In Gratitude and Trust,
Crystal Raven

Wednesday, March 9

Death as it comes

Dying a slow, painful and enlightening death........................

"Trauma in a child's life between the ages of one and seven can cause a tear in the embryonic ego matrix that destroys the boundaries of the child. The sense of self and ones sacred space is torn open and communication between self and other voices begin. A small child is not able to discern which voices are helpful and which are harmful and therefore may react in the direction of the harmful earthbound spirits." -Sacred Path Cards
This stands out so clearly as it resonates with my soul in this lifetime spent trying to discern and learn trust along with boundaries. Some hard lessons along the way and on the trail of the biggest death so far.......................

Michelle

Thursday, March 3

The West Unfolds

Two nights ago, a woman from White Sage was traveling home at night. A black cow stood in the road, hidden around a twisting turn between two knolls. The woman never saw the cow, and hit her full speed. The cow and her unborn calf died, and the woman was unhurt, though very shaken.

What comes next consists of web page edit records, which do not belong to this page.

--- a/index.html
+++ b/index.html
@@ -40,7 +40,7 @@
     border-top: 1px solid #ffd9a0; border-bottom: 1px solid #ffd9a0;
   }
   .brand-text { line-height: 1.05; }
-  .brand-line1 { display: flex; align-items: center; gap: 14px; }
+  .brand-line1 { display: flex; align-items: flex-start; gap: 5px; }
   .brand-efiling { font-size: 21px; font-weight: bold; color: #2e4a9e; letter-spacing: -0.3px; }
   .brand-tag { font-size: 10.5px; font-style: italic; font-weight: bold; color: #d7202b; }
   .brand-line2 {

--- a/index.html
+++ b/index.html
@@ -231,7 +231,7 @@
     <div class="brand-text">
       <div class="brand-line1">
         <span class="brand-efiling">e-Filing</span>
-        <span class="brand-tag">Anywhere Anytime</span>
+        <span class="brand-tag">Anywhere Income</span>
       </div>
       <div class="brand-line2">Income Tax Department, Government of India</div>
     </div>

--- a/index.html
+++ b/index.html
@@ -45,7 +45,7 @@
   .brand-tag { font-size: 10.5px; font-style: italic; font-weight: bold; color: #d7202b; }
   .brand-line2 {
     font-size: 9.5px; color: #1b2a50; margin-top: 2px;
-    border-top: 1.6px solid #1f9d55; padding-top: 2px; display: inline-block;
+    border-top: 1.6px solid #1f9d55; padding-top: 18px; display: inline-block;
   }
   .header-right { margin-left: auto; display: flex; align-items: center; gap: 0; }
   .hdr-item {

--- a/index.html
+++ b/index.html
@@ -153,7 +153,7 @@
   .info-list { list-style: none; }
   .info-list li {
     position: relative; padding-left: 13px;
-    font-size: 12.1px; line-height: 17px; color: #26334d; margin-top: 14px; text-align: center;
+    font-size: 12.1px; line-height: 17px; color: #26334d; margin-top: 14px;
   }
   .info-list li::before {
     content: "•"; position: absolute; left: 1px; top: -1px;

After the accident, the local tow truck came and towed away the totaled vehicle. The cow's body was pulled off to the side of the road, where it has remained; bloated, slowly decaying, and impossible to avoid seeing while driving by. It is a constant reminder to us of death, the ever present companion to all life forms.

The neighboring cow herd moved down into the corner of their big pasture, where they could see our medicine wheel. They stayed there until today, gathered together in a tight little group, very unusual behavior according to what we have observed.

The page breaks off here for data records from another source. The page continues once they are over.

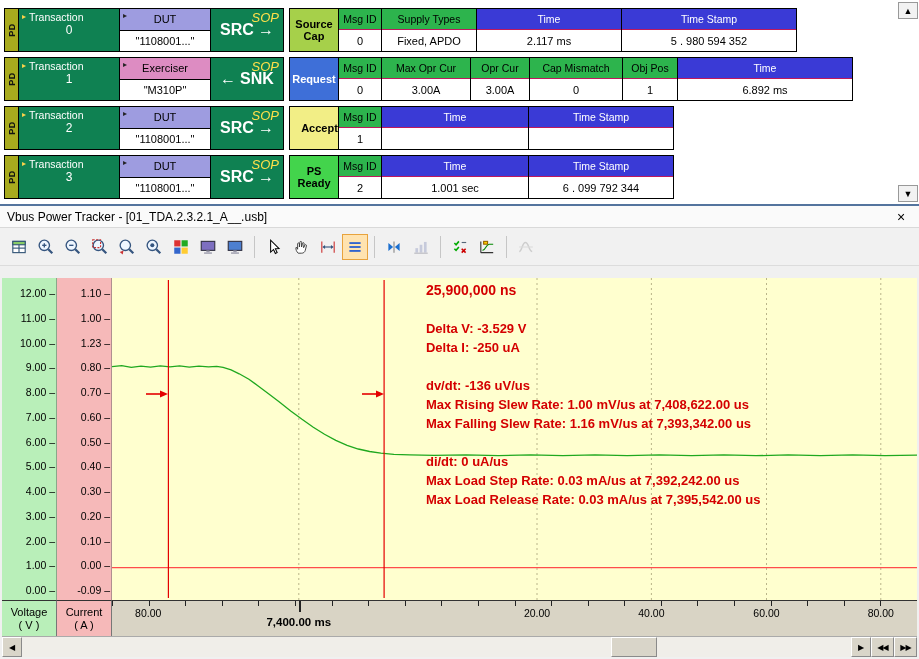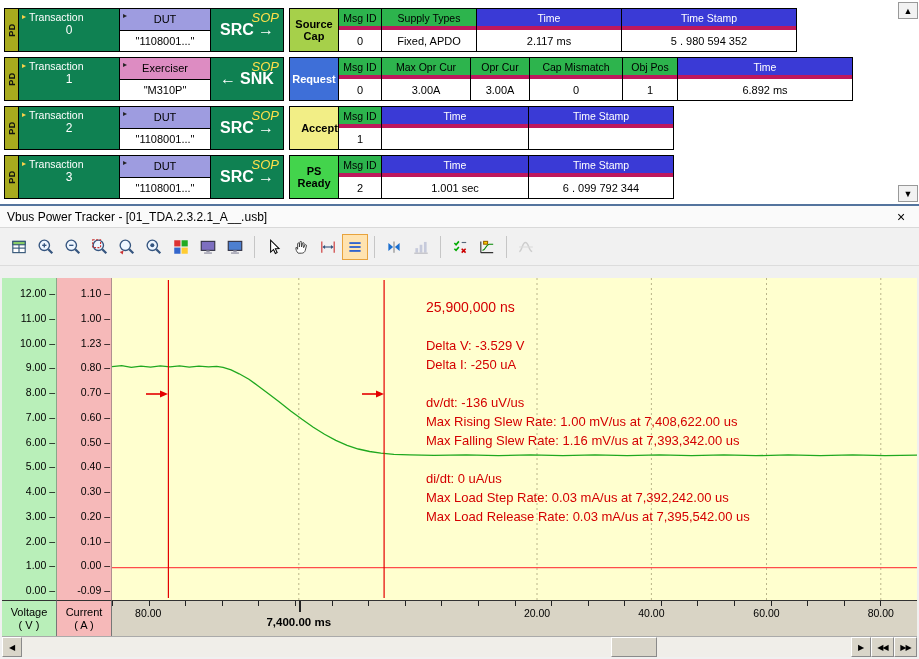--- a/index.html
+++ b/index.html
@@ -28,7 +28,7 @@
   .darr { color:#fff; font-weight:bold; font-size:16px; line-height:1; }
   .mcell { width:50px; margin-left:5px; display:flex; align-items:center; justify-content:center; font-size:11px; font-weight:bold; text-align:center; padding:1px; }
   .fcell { margin-left:-1px; display:flex; flex-direction:column; }
-  .fhdr { height:21px; display:flex; align-items:center; justify-content:center; font-size:10.5px; border-bottom:4px solid #be185d; white-space:nowrap; }
+  .fhdr { height:21px; display:flex; align-items:center; justify-content:center; font-size:10.5px; border-bottom:1px solid #be185d; white-space:nowrap; }
   .fhdr.green { background:#2db44d; color:#000; }
   .fhdr.blue { background:#3a3ad6; color:#fff; }
   .fval { flex:1; background:#fff; display:flex; align-items:center; justify-content:center; font-size:11px; white-space:nowrap; }

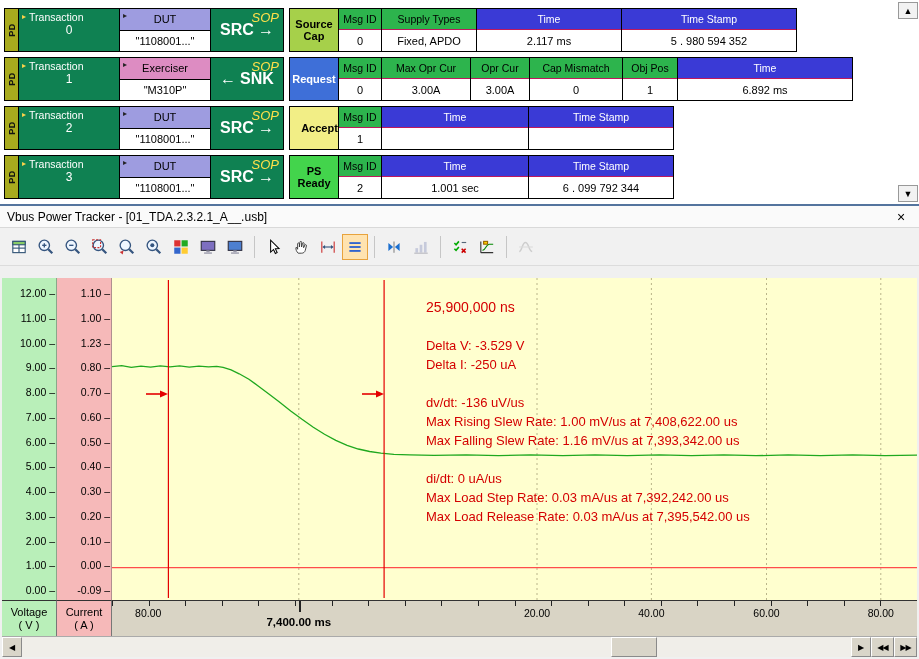--- a/index.html
+++ b/index.html
@@ -55,7 +55,7 @@
   .ytick { position:absolute; right:1px; font-size:10.5px; white-space:nowrap; color:#000; }
   .plot { flex:1; position:relative; background:#ffffcf; overflow:hidden; }
   .plot svg { position:absolute; inset:0; width:100%; height:100%; }
-  .anno { position:absolute; left:39%; top:20px; font-weight:normal; font-size:13px; line-height:19px; white-space:nowrap; }
+  .anno { position:absolute; left:39%; top:3px; font-weight:bold; font-size:13px; line-height:19px; white-space:nowrap; }
   .anno-line.first { font-size:14px; }
   .xaxis { display:flex; height:36px; }
   .axis-hdr { width:55px; border-right:1px solid #777; border-top:1px solid #333; display:flex; flex-direction:column; align-items:center; justify-content:center; font-size:11px; line-height:13px; color:#000; }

Then this morning, a Portal Day in the Mayan Dreamspell calendar, Michael and I went out to the Medicine Wheel. We called upon the helping spirits and angels, and asked for healing and assistance; that the cow who crossed over could be honored for her sacrifice. And we sang her a song.

I felt the feeling of relief and purpose as the heaviness in the air cleared. Then the day began to unfold in a magical way. We went on a walk; I had consultations by phone; Michael worked on maintaining the road; our local sheriff got stuck in the mud and Michael had to pull his vehicle out... It was a full and beautiful day, with sunshine and rain showers happening at the same time, making awesome beauty in the skies.

I am once again feeling the familiar quickening of life force I feel in the West; the feeling of death within and all around us, and the corresponding increase in vitality and sensitivity--like life and death are so entwined, they are really one. To feel life, I must allow death; to die is to be born. Everything is so connected.